Moving to another country for work comes with its dose of pros and cons. You face the prospect of leaving your family behind and starting a new life in a country with different cultures and customs as your homeland. If you are an adventurous bird, there is no doubt you will embrace the opportunity to learn a new culture and meet new people with open arms. It gets even more exciting when you have a variety of countries to choose from.
So, what should you consider in order to choose a country that will not only benefit your career, but also enhance your social and personal life? Read on to find out:
1. Visa Conditions
Unless you read the fine print of all the visa regulations of the countries you wish to move to, you are likely to miss crucial information. If you are not an attorney, it is highly advisable to hire one, because some regulations may be written in a legal language. Here are important questions you should ask yourself regarding visa conditions?
- How often should I renew a visa? If a country requires foreign workers to renew their visa after a very short-time --maybe a year or two—it is safer to avoid it, because sooner or later you may receive the dreaded message, ‘Visa Denied’. As a general thumb of rule, don’t rely on visa renewals or extensions
- What job can I or can I not do? Some visas specify the kind of jobs you can do while in the host country. Such visas will deny you occupational flexibility, meaning you can’t change jobs or switch employers. Woe unto you if you get fired
- Should I have a confirmed job? Some countries will only accept your work visa application of you have a confirmed job, in which case you will also be required to provide an employment contract. Avoid such countries if you don’t already have a job offer.
2. Tax Rates
You don’t want to move to a country where a substantial amount of your earnings will be sliced by the taxman.
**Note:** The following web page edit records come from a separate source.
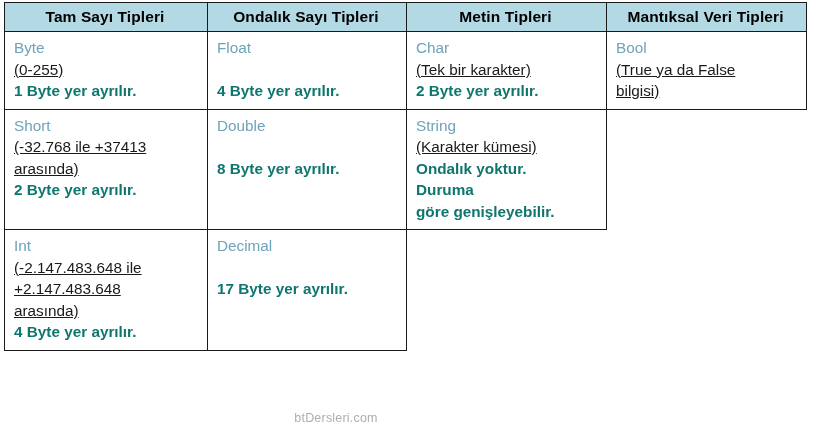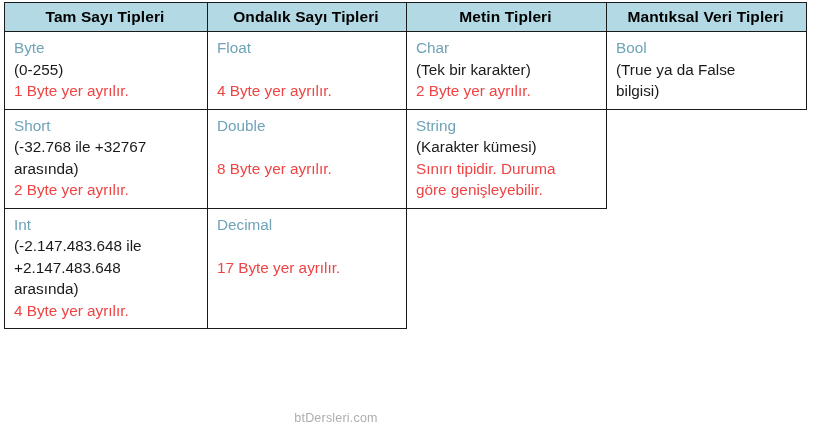--- a/index.html
+++ b/index.html
@@ -61,25 +61,27 @@
 
   .type-name {
     display: block;
     color: #6fa3b8;
     white-space: pre;
   }
   .type-desc {
     display: block;
     color: #1a1a1a;
     white-space: pre-line;
+    text-decoration: underline;
   }
   .type-size {
     display: block;
-    color: #ef4444;
+    color: #0f766e;
     white-space: pre-line;
+    font-weight: bold;
   }
   .spacer-line {
     display: block;
     height: 21.5px;
   }
 
   .watermark {
     position: absolute;
     left: 0;
     top: 411px;
@@ -130,33 +132,33 @@
         <td>
           <span class="type-name">Bool</span>
           <span class="type-desc">(True ya da False
 bilgisi)</span>
         </td>
       </tr>
 
       <tr>
         <td>
           <span class="type-name">Short</span>
-          <span class="type-desc">(-32.768 ile +32767
+          <span class="type-desc">(-32.768 ile +37413
 arasında)</span>
           <span class="type-size">2 Byte yer ayrılır.</span>
         </td>
         <td>
           <span class="type-name">Double</span>
           <span class="spacer-line"></span>
           <span class="type-size">8 Byte yer ayrılır.</span>
         </td>
         <td>
           <span class="type-name">String</span>
           <span class="type-desc">(Karakter kümesi)</span>
-          <span class="type-size">Sınırı tipidir. Duruma
+          <span class="type-size">Ondalık yoktur. Duruma
 göre genişleyebilir.</span>
         </td>
         <td class="empty"></td>
       </tr>
 
       <tr>
         <td>
           <span class="type-name">Int</span>
           <span class="type-desc">(-2.147.483.648 ile
 +2.147.483.648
For your financial wellbeing, move to a country with the lowest taxes. According to Forbes, Belgium, Finland, Germany and Denmark are some of the countries with the thirstiest taxman, while the US, Canada, Switzerland and Australia are some of the most generous.
3. Political and Economic Stability
Unless you are a mercenary or war crimes investigator, you don’t want to move to a country with an unstable or unpredictable political system. You may be caught up in political turmoil that can negatively affect your career. Similarly, avoid countries that don’t have a stable economy. Consider how the country’s local currency holds up against the US dollar or British Pound before making up your mind. Generally, countries with competitive currencies are economically stable, and as a direct result, have higher employment rates.
4. Social and Cultural Factors
Your socio-cultural life or background has a direct impact on your career. For instance, if you are a staunch Christian, you will find it very difficult to work in an Islamic environment because of the sharp differences in Christian and Islamic religious practices. Socio-cultural conflicts or shocks that can harm your career.
Although you may also be looking to learn a new culture, evaluate how it will affect your work before reaching a decision. Will you have to learn a local language in order to start working? How long will it take you to learn this language? If you find that learning a new culture will in the long run derail your career, then move to a country with a similar culture as your native country.
Other things to consider include:
- National average wage index
- Number of foreign workers in the country - Countries with a few foreigners may not be welcoming
- Distance to your home country (in case you become home sick, or you need to get home real quick).
At this point, you’ll definitely have a clearer picture of what you need to consider before moving to another country for work. So choose wisely before accepting that diplomatic service job or making that decision to find greener pastures abroad.